### Work request
In the listing that follows, count each line where the word "magnet" appears; write nothing but the count.

### Available data
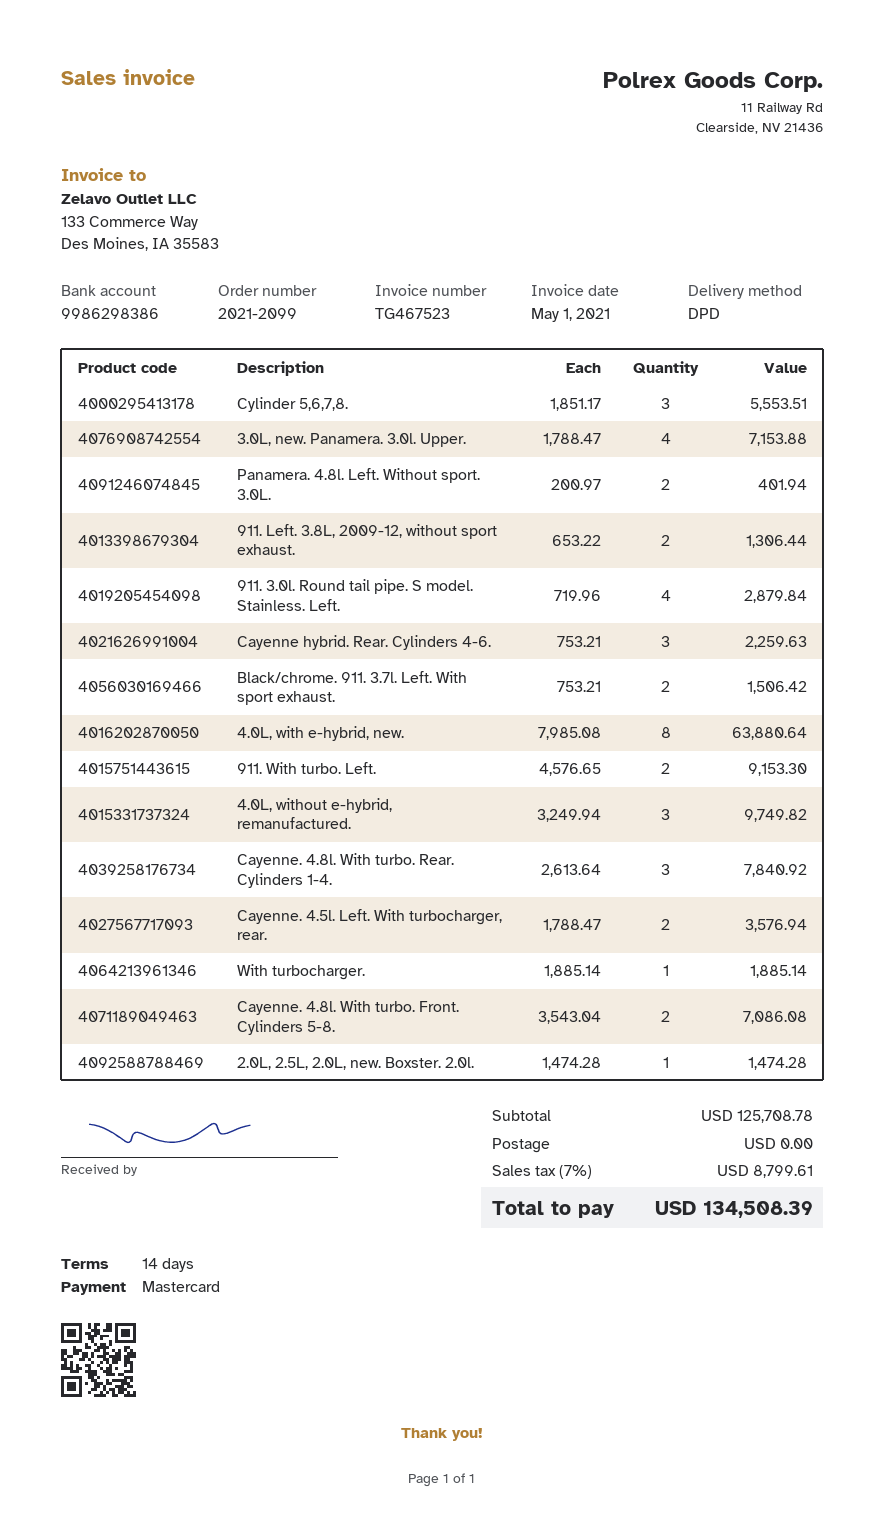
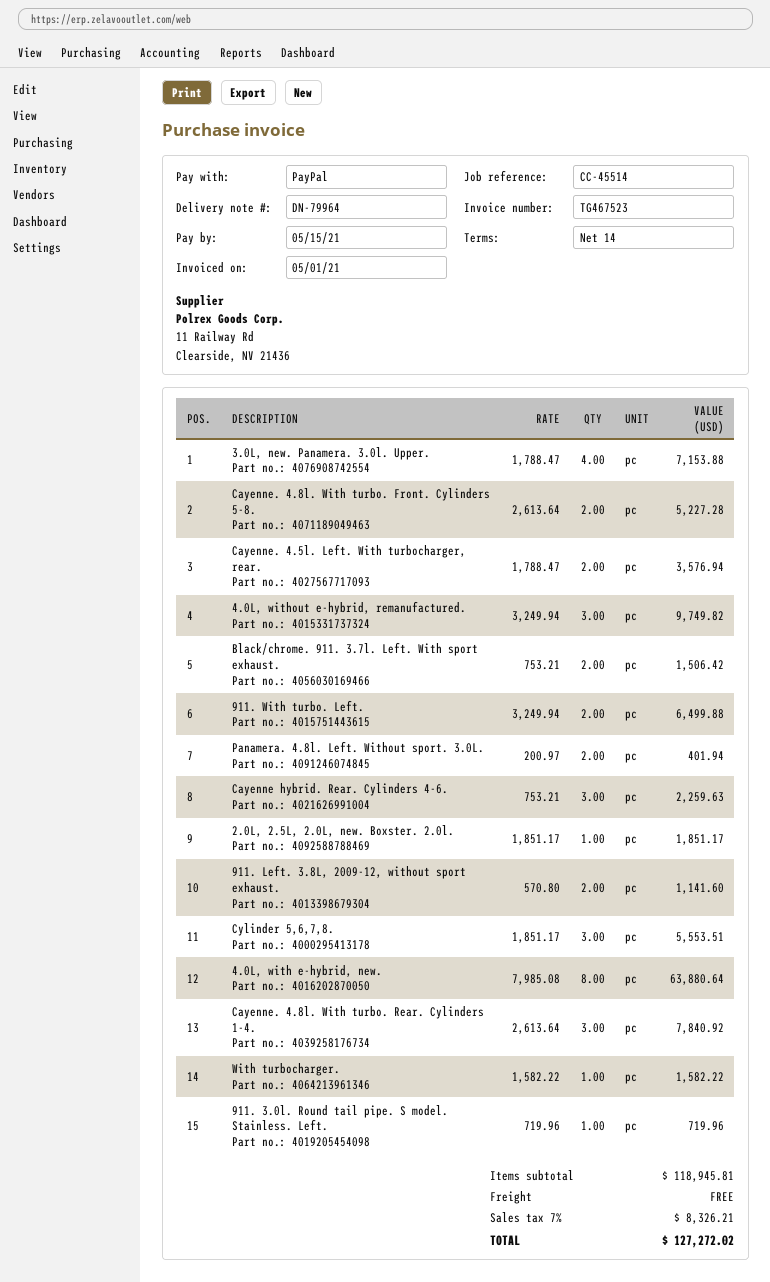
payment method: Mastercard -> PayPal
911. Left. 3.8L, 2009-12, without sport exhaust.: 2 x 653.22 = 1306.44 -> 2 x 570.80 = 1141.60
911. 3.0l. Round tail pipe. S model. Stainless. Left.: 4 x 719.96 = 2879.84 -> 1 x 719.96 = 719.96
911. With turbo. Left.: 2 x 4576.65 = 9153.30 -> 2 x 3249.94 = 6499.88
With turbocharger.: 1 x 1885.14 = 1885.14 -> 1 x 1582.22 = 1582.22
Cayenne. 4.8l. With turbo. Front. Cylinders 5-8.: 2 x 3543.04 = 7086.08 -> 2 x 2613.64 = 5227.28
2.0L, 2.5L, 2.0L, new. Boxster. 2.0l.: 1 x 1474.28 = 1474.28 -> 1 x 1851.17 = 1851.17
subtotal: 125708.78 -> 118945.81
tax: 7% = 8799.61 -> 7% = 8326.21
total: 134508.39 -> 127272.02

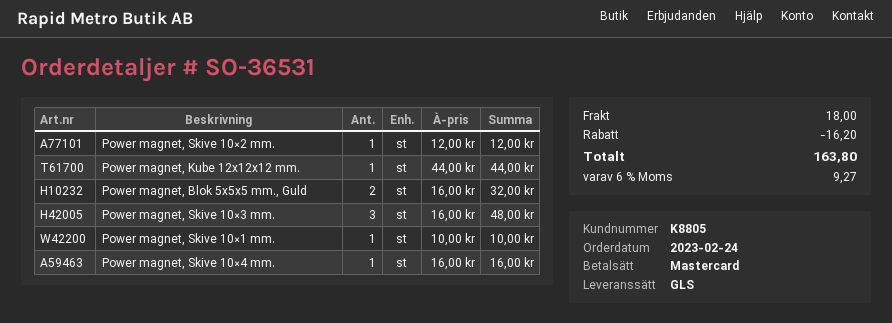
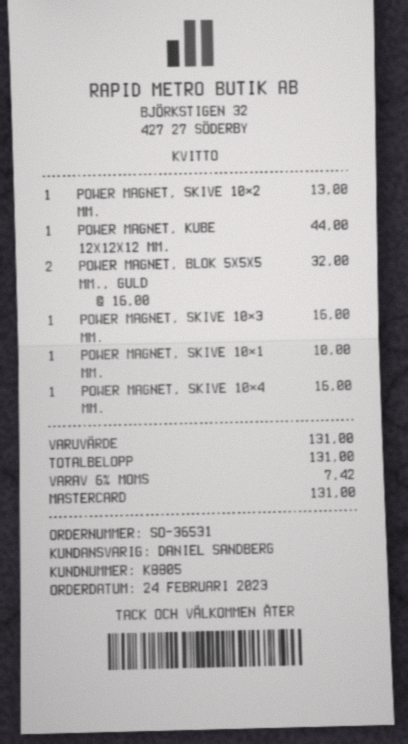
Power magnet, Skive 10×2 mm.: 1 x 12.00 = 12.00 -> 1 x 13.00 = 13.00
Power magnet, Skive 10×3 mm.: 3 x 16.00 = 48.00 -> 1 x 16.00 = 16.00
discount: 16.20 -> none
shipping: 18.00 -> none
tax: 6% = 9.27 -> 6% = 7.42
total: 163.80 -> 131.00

### Task response
2